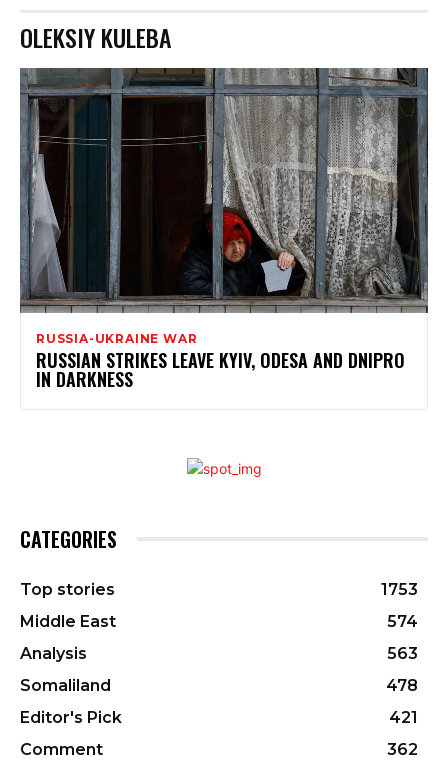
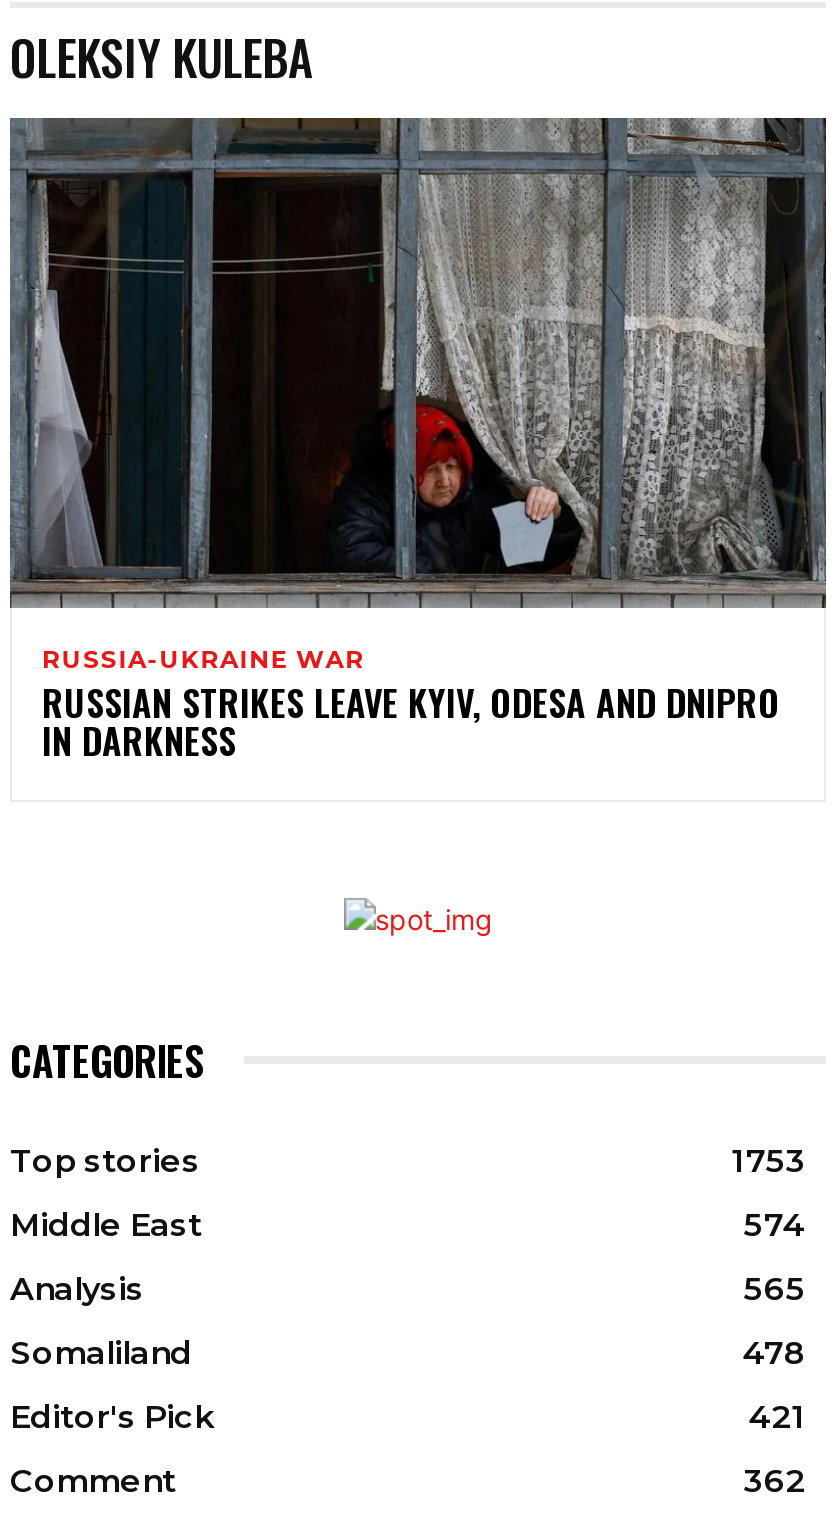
- 563
+ 565
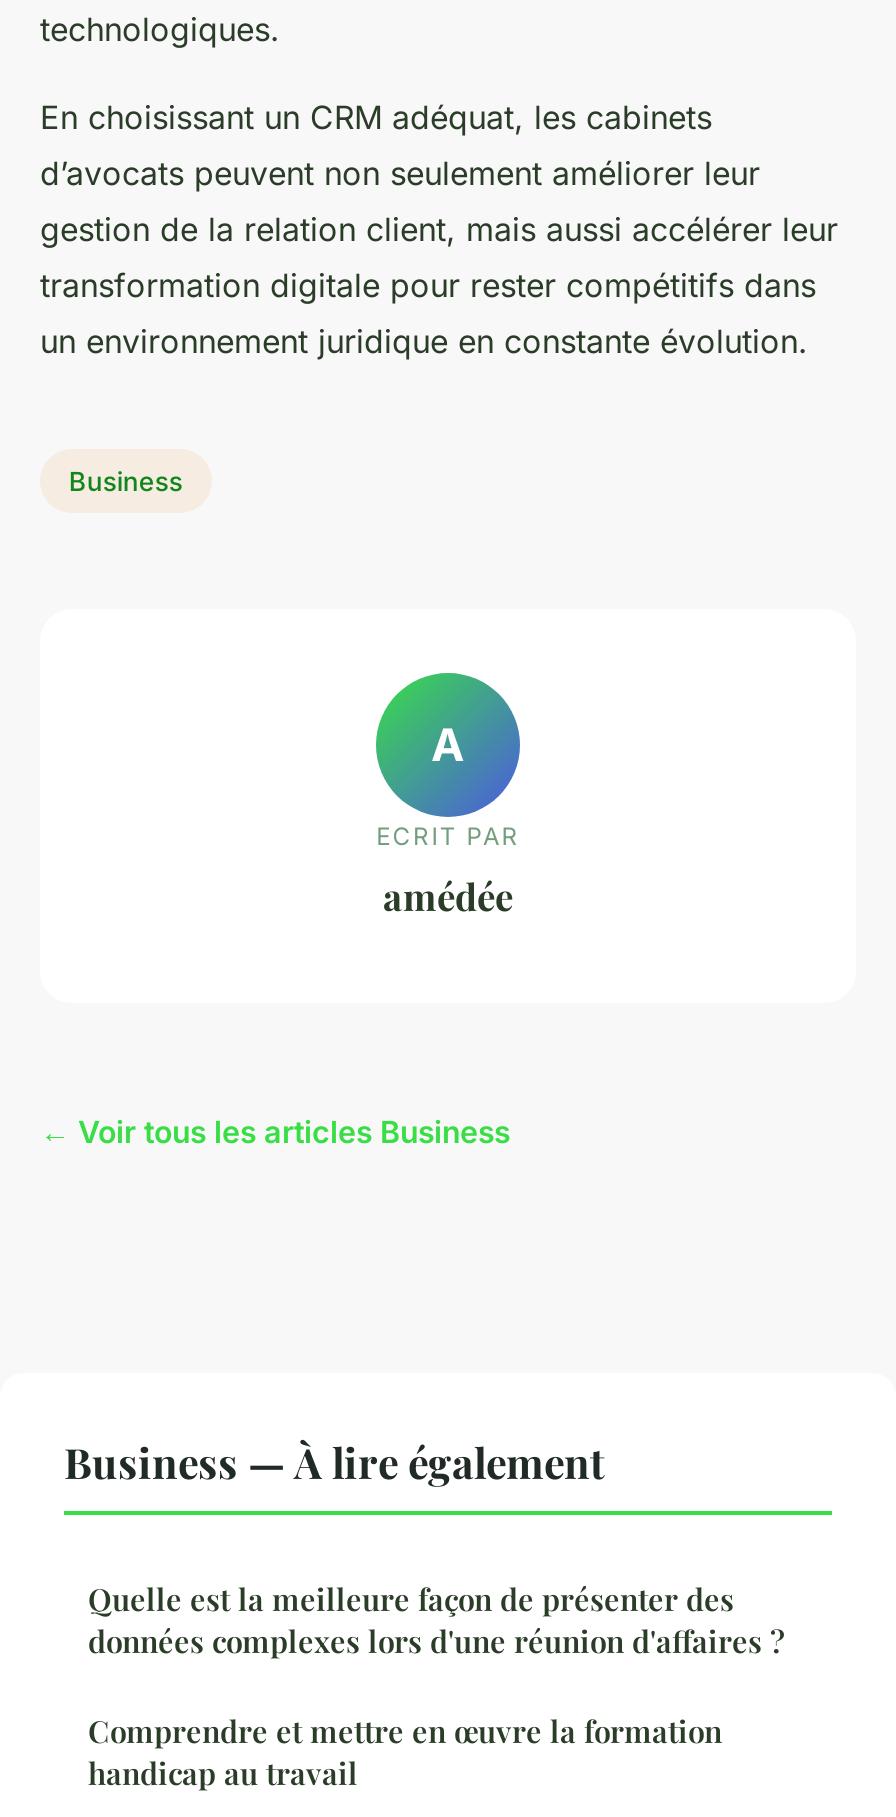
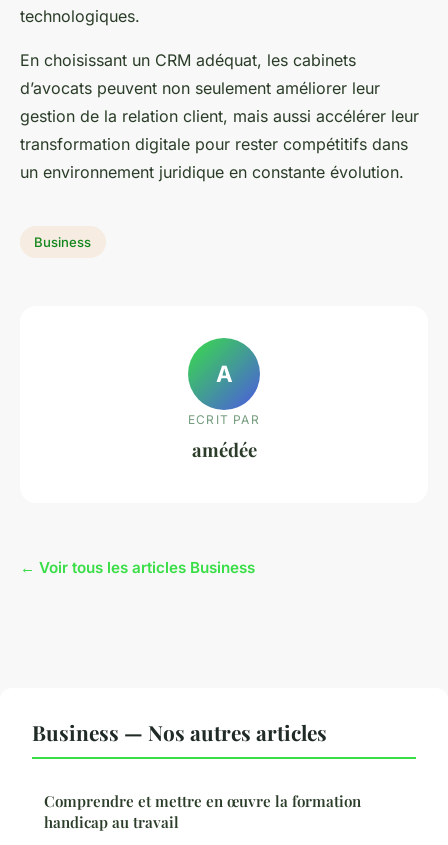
- Business — À lire également
- Quelle est la meilleure façon de présenter des
- données complexes lors d'une réunion d'affaires ?
+ Business — Nos autres articles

_Problem requirements_
Any picture among the entries must be skipped; copy all else exactly.

_Written solution_
- 563
+ 565
- Business — À lire également
- Quelle est la meilleure façon de présenter des
- données complexes lors d'une réunion d'affaires ?
+ Business — Nos autres articles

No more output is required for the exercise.